As we made our way out of the ‘fjord’ back toward Kos the next morning I couldn’t help thinking about the changes in Greek and Turkish tourism in recent years. For as long as I can remember Turkey was cheaper than Greece and the unspoiled Turkish coast was a match for any place on the Aegean. Now the situation is reversing. Not only is Turkey becoming more expensive than Greece, but much of the previously unspoiled coast is now vastly overdeveloped. While unspoiled places like the Datca Peninsula with the beautiful bays around Hisaronu or the northwest corner of the country near Troy and the Dardanelles Straits remain pristine much of the rest has been spoiled by thousands of new, identical homes and hideous resort hotels. One reason is that Turkey, unlike Greece, faces huge pressure from a large population that wants access to the lovely coast. While that is understandable, it would be nice if this development could have been done with some sensitivity to the natural environment.

The Dodecanese Island are a special case in that most of them, with the obvious exception of Rhodes and Kos, by accident of geography as much as anything have been spared the worst of holiday development – either domestic or foreign. They are a long ferry ride from the Greek mainland, and only a few of them have airports that can handle international charter flights. We went north from Kos, but could just as well have sailed south to the volcanic island of Nisiros, Telos, or Simi, with stops at some small bays on the southern side of Datca and experienced the same natural beauty and tranquillity.

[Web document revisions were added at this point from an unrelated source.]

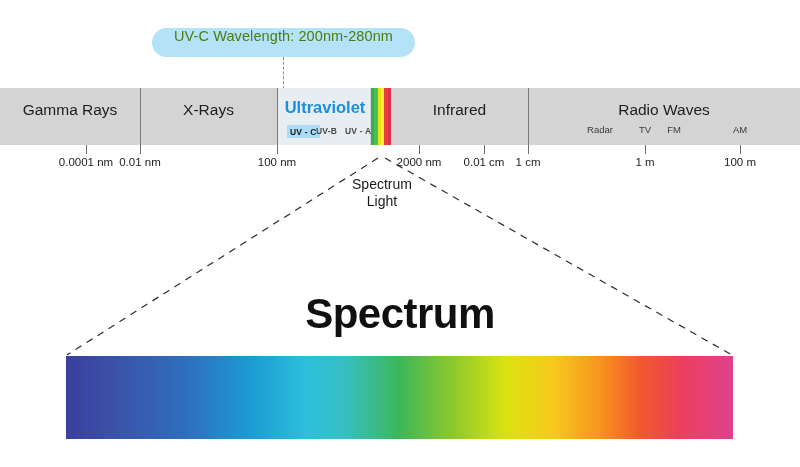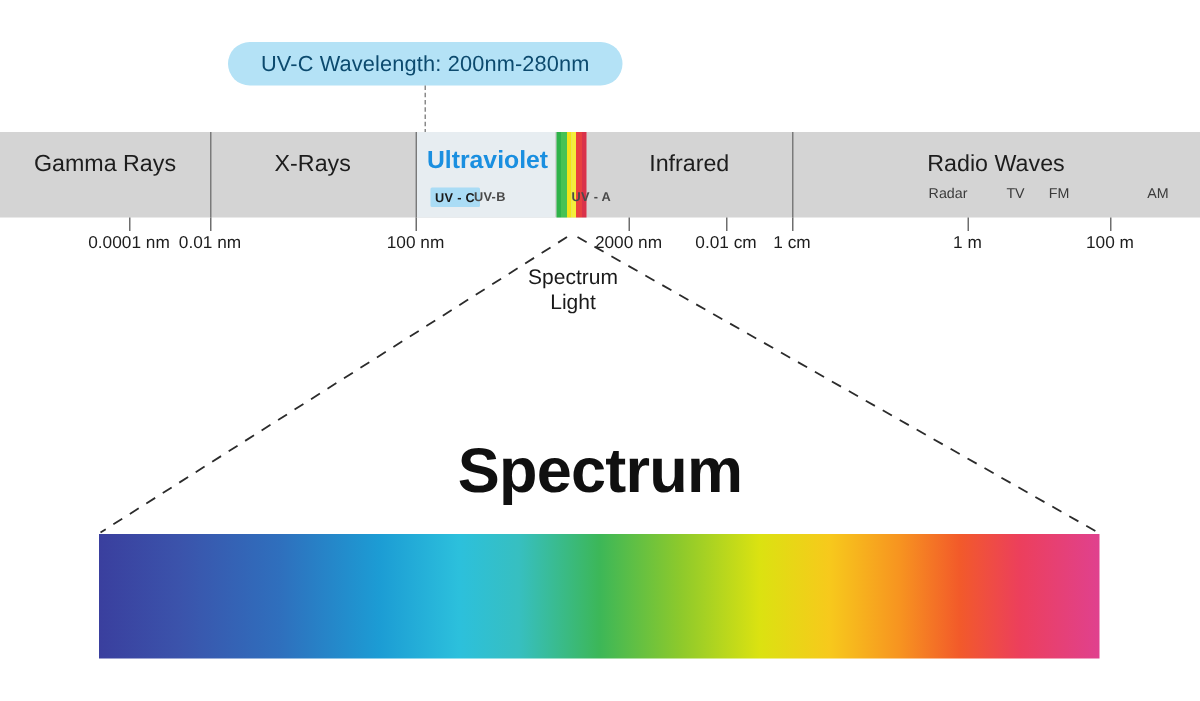"UV-C Wavelength: 200nm-280nm" #tooltip { align-items: center -> flex-start; color: #0c4a6e -> #4d7c0f }
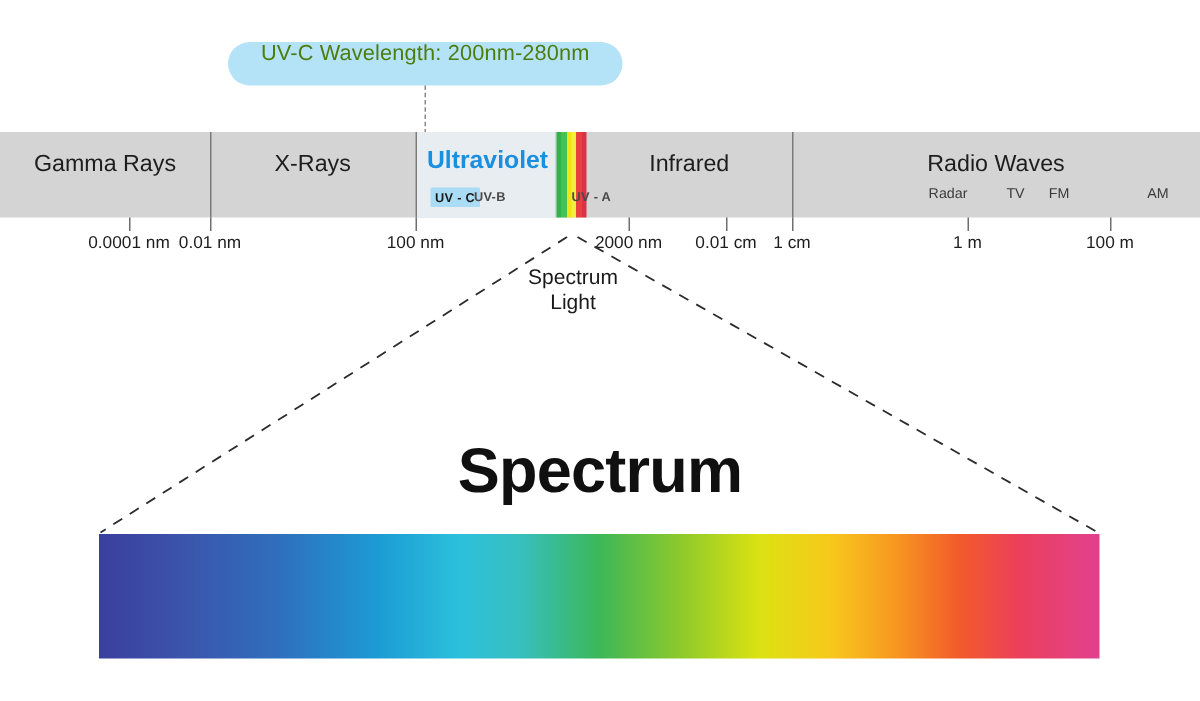"UV - A" div.uv-sub { margin-left: 36px -> none }
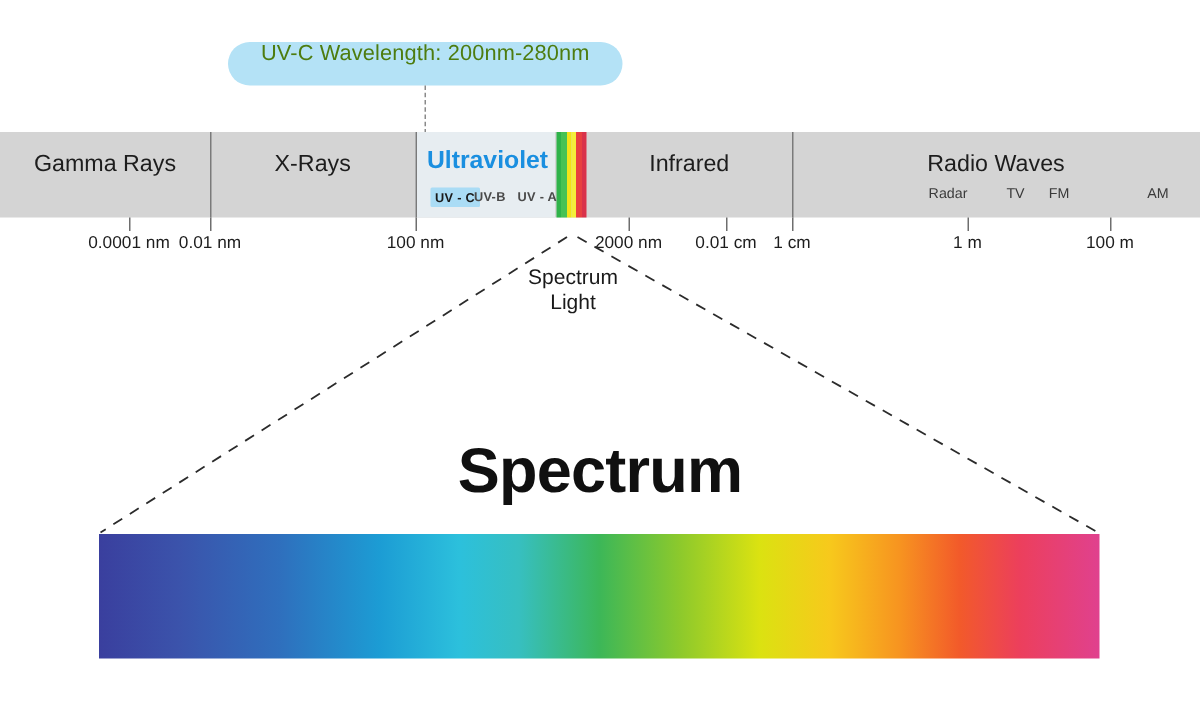"Radar" .radio-sub { margin-left: 32px -> none }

But these islands are just one part of what Greece has to offer for travellers willing to go even slightly off the beaten track. If the very thought of sailing makes you slightly ill, go to the soaring mountains of northern Greece and visit Metsovo or Ioannina with its lake and palace of Ali Pasha. Or head south to the rugged Peloponnese where you can visit the haunting ruins of the ancient Byzantine city Mistra where the last emperor of Byzantium, Constantine XI Paleologos was crowned on January 6th, 1449. While the Ionian Islands on the western side of Greece in general are very popular tourist destinations there are a few smaller ones like Ithaca – the home of Odysseus (and my father-in-law’s family) – that have escaped the overdevelopment of their neighbours and retain the traditional island charm and mystique.

The Pindos Mountains Of Northern Greece
In short, the land and seas of Greece have withstood centuries of political and economic mismanagement, and yet this wonderfully varied country continues to offer enough beauty and history for years of exploration.